# [Prompt]
Should pictures appear among the records, leave them out, and copy exactly only the lines from the first through the one with "[607,212,616,220] • ->", inclusive.

[Start of Attachment]

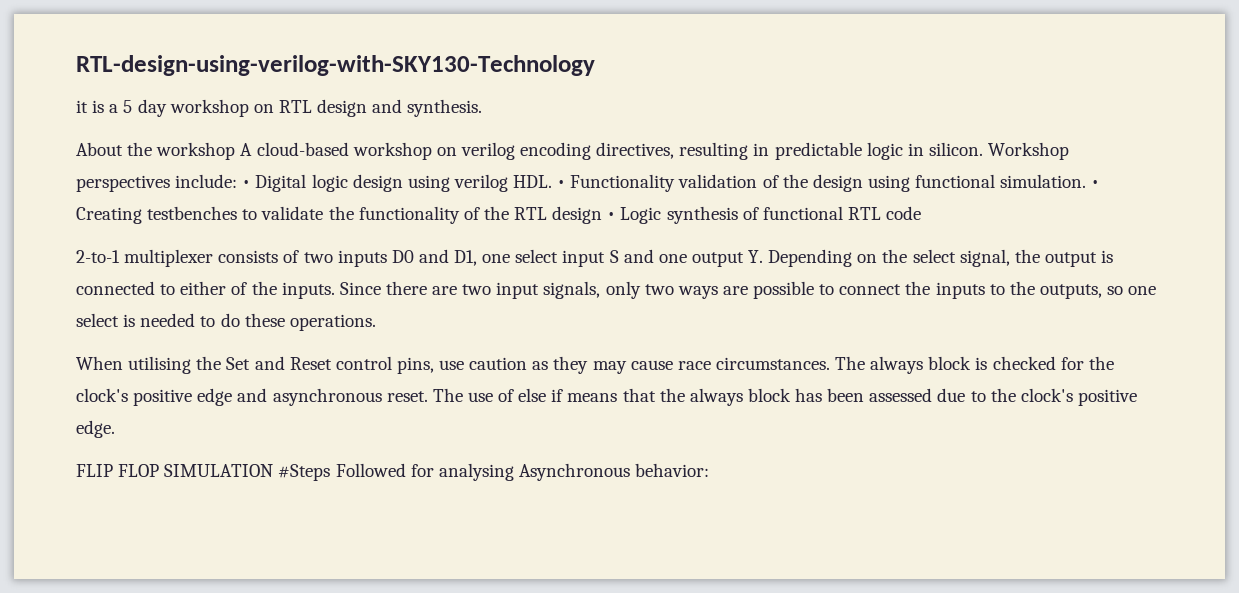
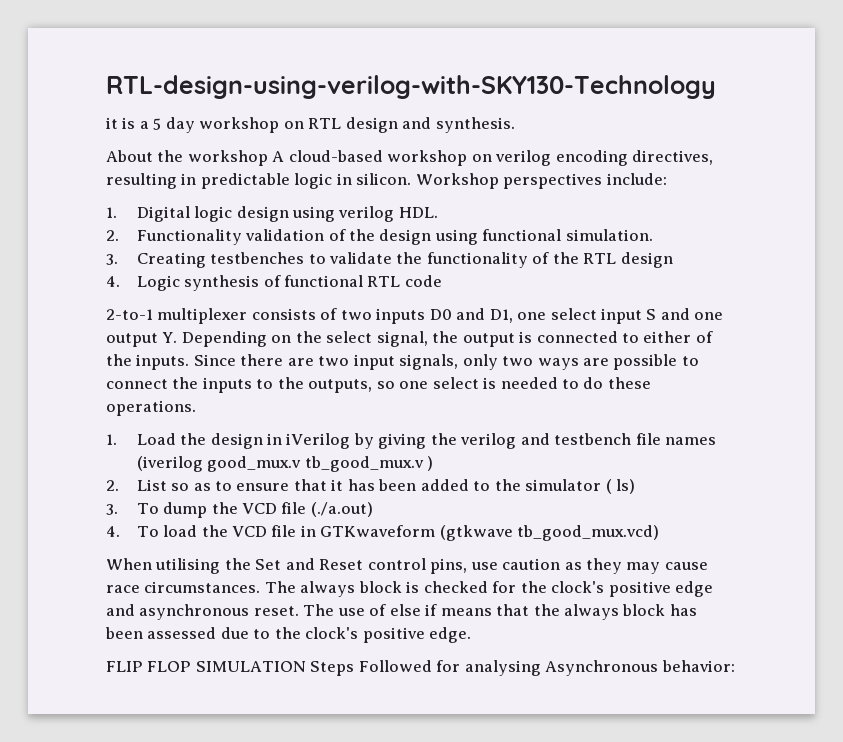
[242,180,251,188] • -> [106,207,117,218] // 1.
[557,180,566,188] • -> [106,230,119,241] // 2.
[1091,180,1100,188] • -> [106,254,118,265] // 3.
[607,212,616,220] • -> [106,276,120,287] // 4.
(376, 322) none -> [106,433,717,449] [136,456,433,472] [106,479,635,494] [106,502,373,518] [106,525,660,541] // 1. Load the design in iVerilog by giving the verilog and testbench file names (iverilog good_mux.v tb_good_mux.v ) // 2. List so as to ensure that it has been added to the simulator ( ls) // 3. To dump the VCD file (./a.out) // 4. To load the VCD file in GTKwaveform (gtkwave tb_good_mux.vcd)
[278,464,331,481] #Steps -> [310,661,355,676] Steps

[End of Attachment]

# [Solved problem]
[242,180,251,188] • -> [106,207,117,218] // 1.
[557,180,566,188] • -> [106,230,119,241] // 2.
[1091,180,1100,188] • -> [106,254,118,265] // 3.
[607,212,616,220] • -> [106,276,120,287] // 4.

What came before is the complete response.